The PNP, if it retains power, must end discrimination against non-supporters, and if the JLP gains power, it should not practise discrimination in any form against PNP adherents. Strangely enough, I have not heard any of the political parties committing themselves to end discrimination in jobs and the award of contracts which divide the people and fuel political violence. The biggest pork barrel is in cost overruns on large construction projects where some excesses are funnelled into election campaigns. The JLP has announced a workable plan to deal with corruption in government.
Many years ago while visiting Jamaica, Barbados' Prime Minister Owen Arthur said that any government that takes care of only half the population, or words to that effect, is courting trouble. Of course, some people in the PNP adminisration at the time did not like the comment, but it was well said.
In the meantime, the Office of the Contractor General continues its efforts to bring probity and transparency to government contracts which are entered into by parliamentarians, an issue which can be traced back to 1994 when the contractor general was Mr Gordon Wells. The present contractor general, Greg Christie, is concerned that very little progress has been made. In 2006, he reactivated efforts in the matter by writing to Parliament for it to consider and respond to three proposals. These proposals were intended to secure the disclosure of the particulars of government contracts in which parliamentarians and related persons - for example, a spouse, mother, father, sister, brother or child of parliamentarians - are parties.
The contractor general has made several requests to Parliament for information about the award of contracts to related persons without a satisfactory response which led him to state: "That the continued failure to address the critical deficiency leaves the contract-reporting requirements open to indirect circumvention and thus to an eventual undermining of the principles of transparency and public scrutiny which the Office of the Contrator General feels must be led by the Cabinet and the Legislature."
Christie has also indicated that he is of the fervent belief that if transparency and public confidence in the award and procurement system are to be effectively secured, there can be no better way of achieving this than for parliamentarians themselves, as servants of the people, to hold up their own commercial transactions with government, together with those of the immediate relatives, to the light of public scrunity.
It seems to me that parliamentarians on the government side should be setting an example in this matter. The dodging of the Office of the Contractor General by parliamentarians, as well as the continued irregularities in government, the award of contracts and breaches in the procurement of goods and services, places Jamaica on the road to becoming an 18th century banana republic, where certain laws, rules and procedures are ignored by the government in many areas. This situation heightened under the 15-year administration of P J Patterson.

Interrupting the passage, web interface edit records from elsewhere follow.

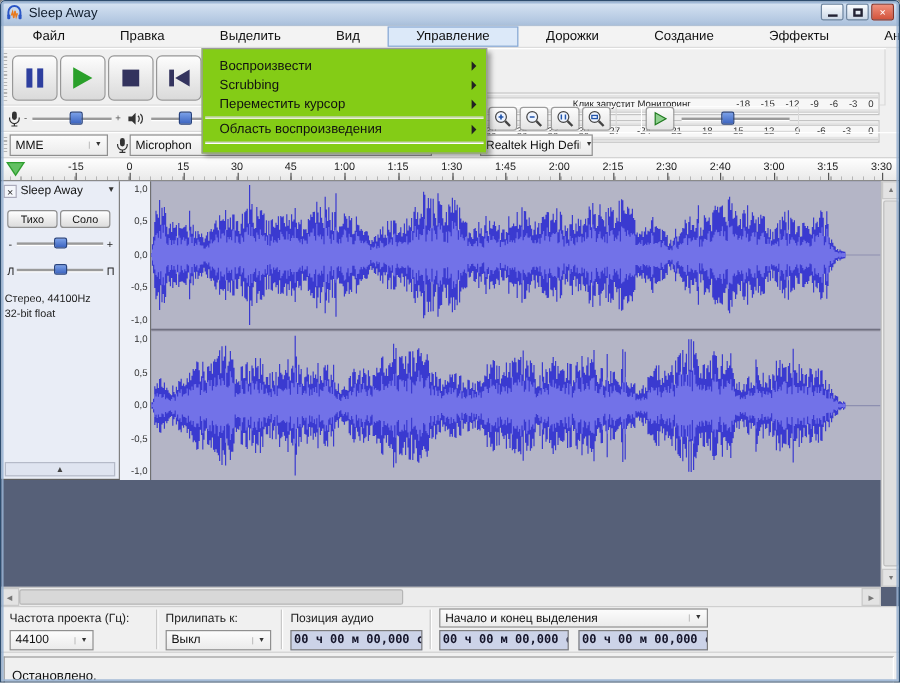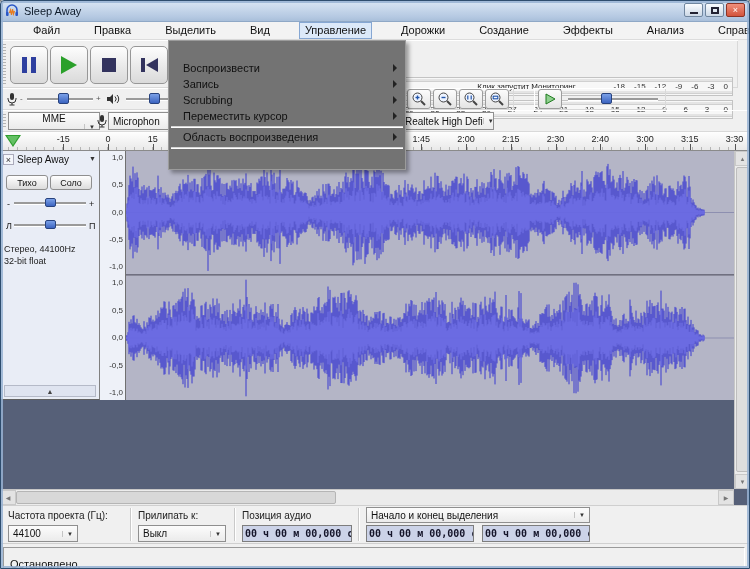--- a/index.html
+++ b/index.html
@@ -31,7 +31,7 @@
   .menubar { position:absolute; left:0; top:22px; width:750px; height:18px;
     background:#f3f3f3; border-bottom:1px solid #dcdcdc; display:flex;
     align-items:stretch; padding-left:4px; }
-  .menubar .mitem { padding:0 5px; line-height:17px; cursor:default;margin-left:24px; }
+  .menubar .mitem { padding:0 23px; line-height:17px; cursor:default; }
   .menubar .mitem.open { background:#dce9f9; border:1px solid #86a7d3; line-height:15px; }
 
   

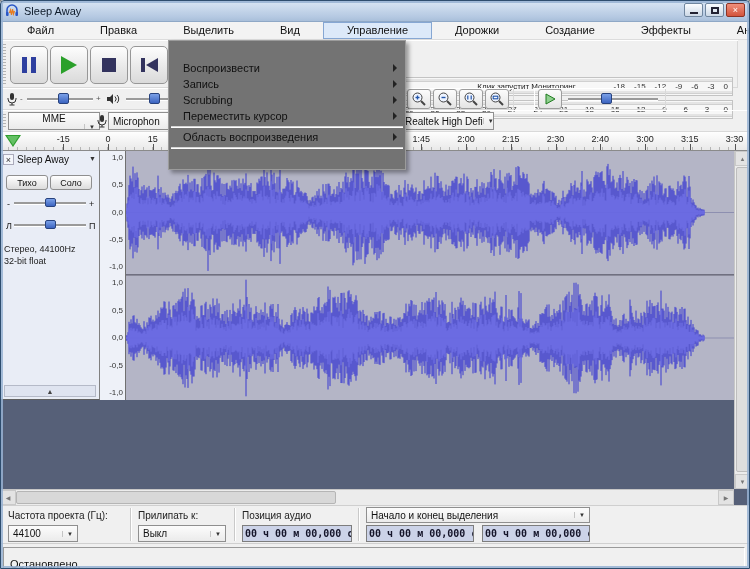--- a/index.html
+++ b/index.html
@@ -162,8 +162,8 @@
 
   
   .menu-popup { position:absolute; left:168px; top:40px; width:238px; z-index:250;
-    background:#737373; border:1px solid #9b9b9b; box-shadow:3px 3px 4px rgba(0,0,0,.35);
-    padding:19px 0; }
+    background:#84cc16; border:1px solid #9b9b9b; box-shadow:3px 3px 4px rgba(0,0,0,.35);
+    padding:6px 0; }
   .menu-item { position:relative; height:16px; line-height:16px; padding-left:14px;
     font-size:11px; color:#111; white-space:nowrap; }
   .menu-item.has-sub::after { content:""; position:absolute; right:8px; top:4px; width:0; height:0;

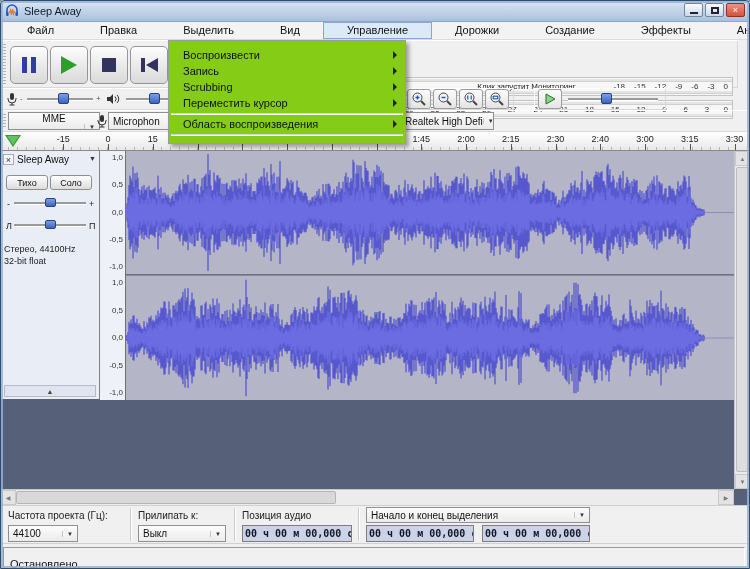--- a/index.html
+++ b/index.html
@@ -543,7 +543,6 @@
 
   <div class="menu-popup" id="transport-menu">
       <div class="menu-item has-sub">Воспроизвести</div>
-      <div class="menu-item has-sub">Запись</div>
       <div class="menu-item has-sub">Scrubbing</div>
       <div class="menu-item has-sub">Переместить курсор</div>
       <div class="menu-sep"></div>

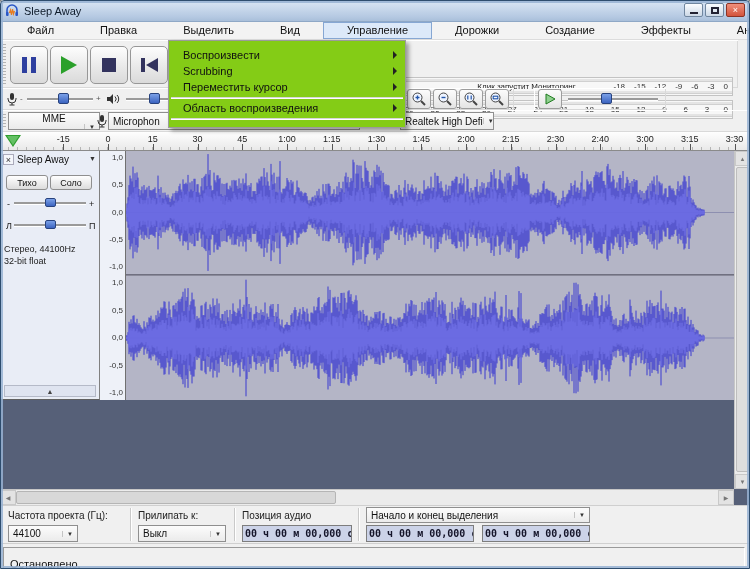--- a/index.html
+++ b/index.html
@@ -365,7 +365,7 @@
 
     <div class="cell" style="left:0;top:70px;width:750px;height:22px;">
       <span class="grip"></span>
-      <div class="combo" style="left:8px;top:2px;width:92px;flex-direction:column;">
+      <div class="combo" style="left:8px;top:2px;width:82px;">
         <span>MME</span>
         <span class="arrow">▼</span>
       </div>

We know of the frustration of the contrator general and the auditor general because the government has delayed debating their annual reports and will not support them.
There is only one answer: change the law to enable the fraud squad of the police force to investigate and bring criminal charges against those who break the regulations. The fact is that irregularities are costing the country billions of dollars every year - money which is needed for education and health care. It needs only a few honest men in government with the will to bring about the change, but these are hard to find.